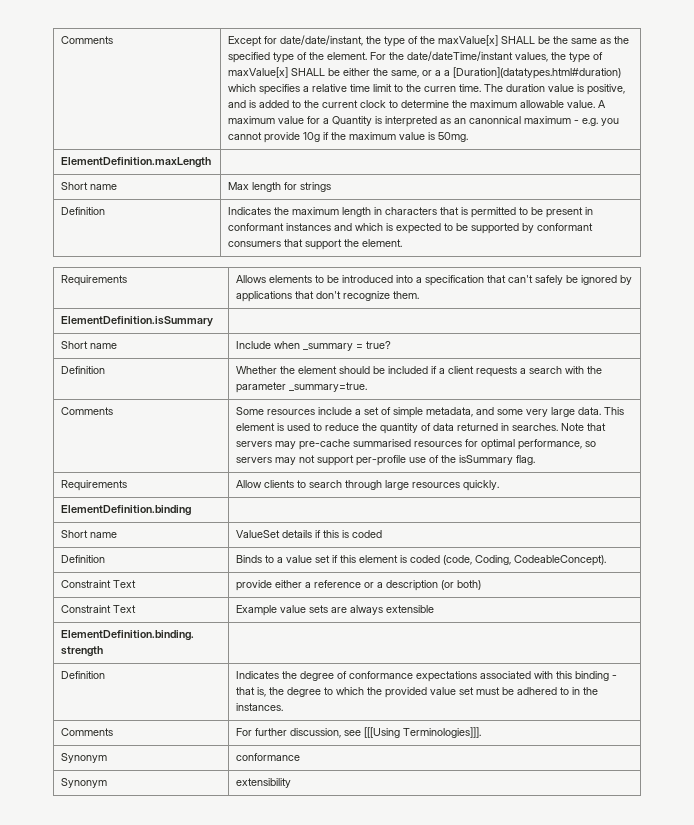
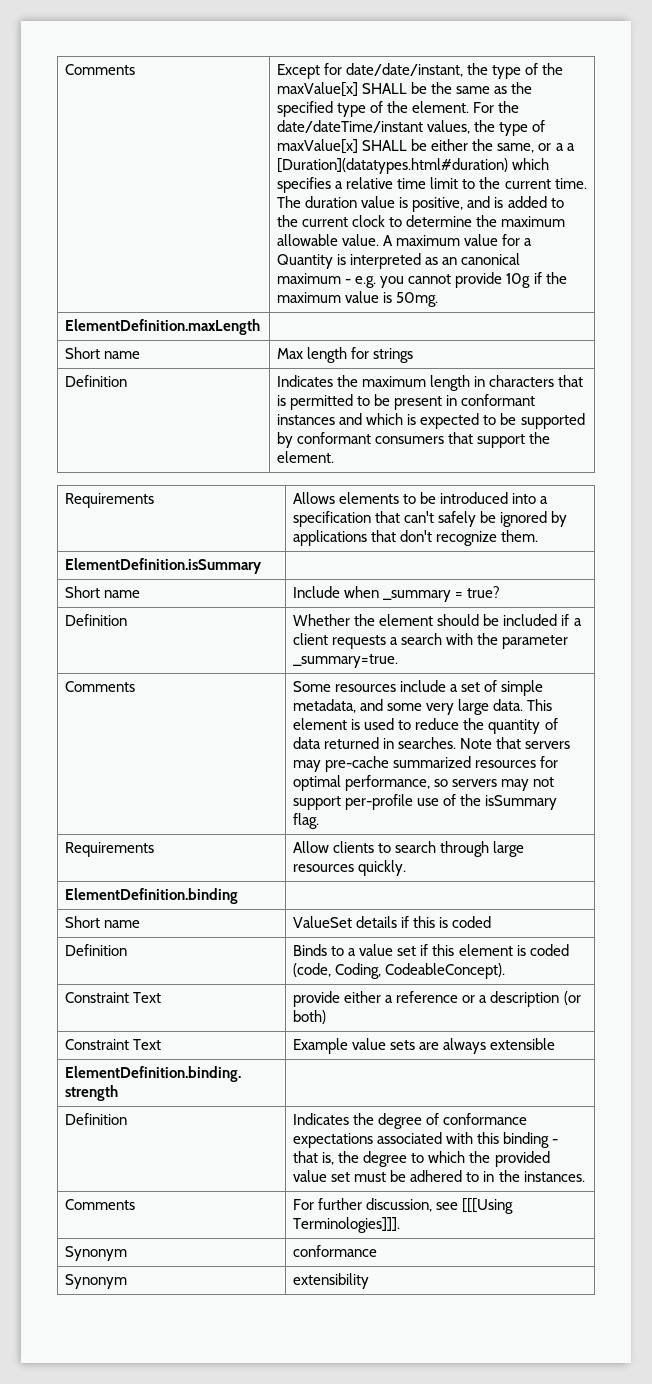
- For the date/dateTime/instant values, the type of maxValue[x] SHALL be either the same, or a a [Duration](datatypes.html#duration) which specifies a relative time limit to the curren time.
+ For the date/dateTime/instant values, the type of maxValue[x] SHALL be either the same, or a a [Duration](datatypes.html#duration) which specifies a relative time limit to the current time.
- A maximum value for a Quantity is interpreted as an canonnical maximum - e.g. you cannot provide 10g if the maximum value is 50mg.
+ A maximum value for a Quantity is interpreted as an canonical maximum - e.g. you cannot provide 10g if the maximum value is 50mg.
- Note that servers may pre-cache summarised resources for optimal performance, so servers may not support per-profile use of the isSummary flag.
+ Note that servers may pre-cache summarized resources for optimal performance, so servers may not support per-profile use of the isSummary flag.

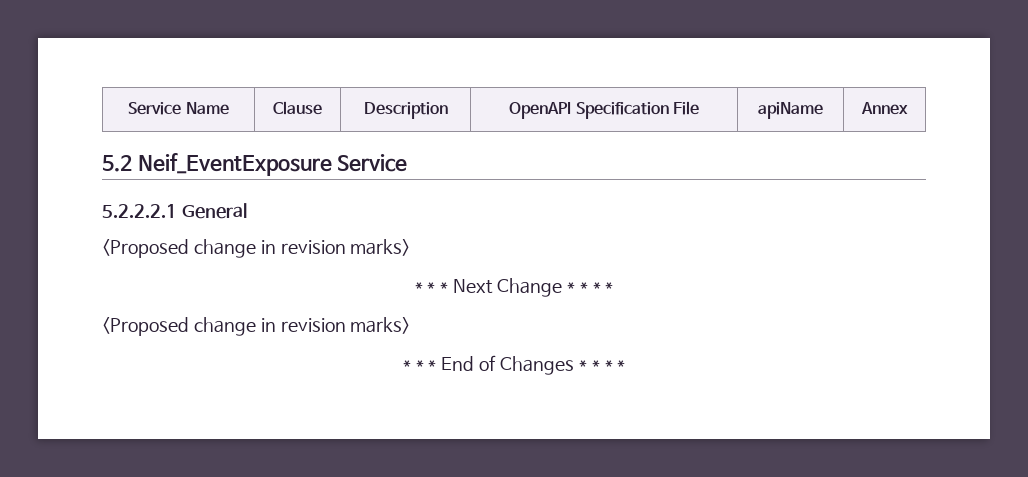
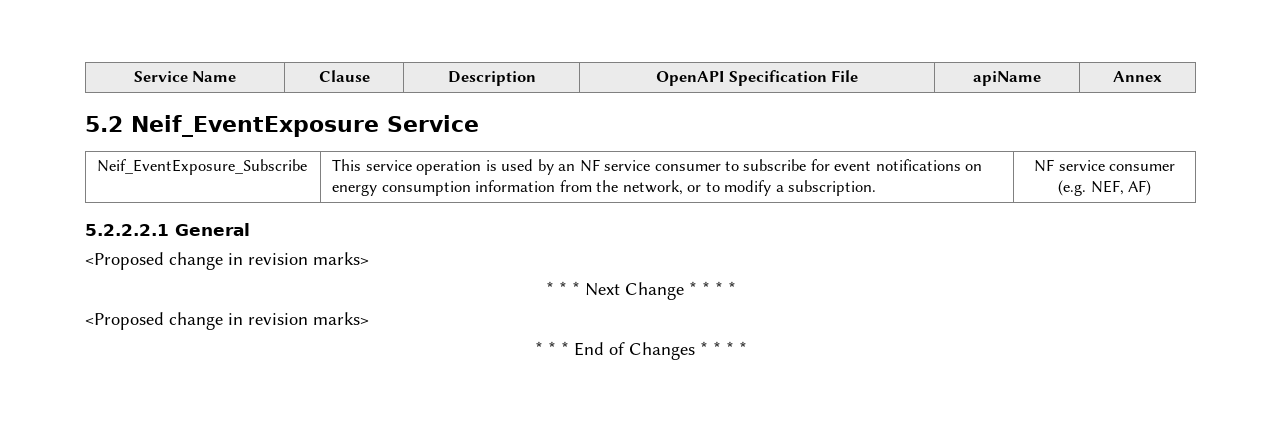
+ Neif_EventExposure_Subscribe | This service operation is used by an NF service consumer to subscribe for event notifications on energy consumption information from the network, or to modify a subscription. | NF service consumer (e.g. NEF, AF)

- EXERCISE AIM: Return only those lines of the records that contain the string "maximum".

- ANSWER FOR THIS EXERCISE:
- A maximum value for a Quantity is interpreted as an canonnical maximum - e.g. you cannot provide 10g if the maximum value is 50mg.
+ A maximum value for a Quantity is interpreted as an canonical maximum - e.g. you cannot provide 10g if the maximum value is 50mg.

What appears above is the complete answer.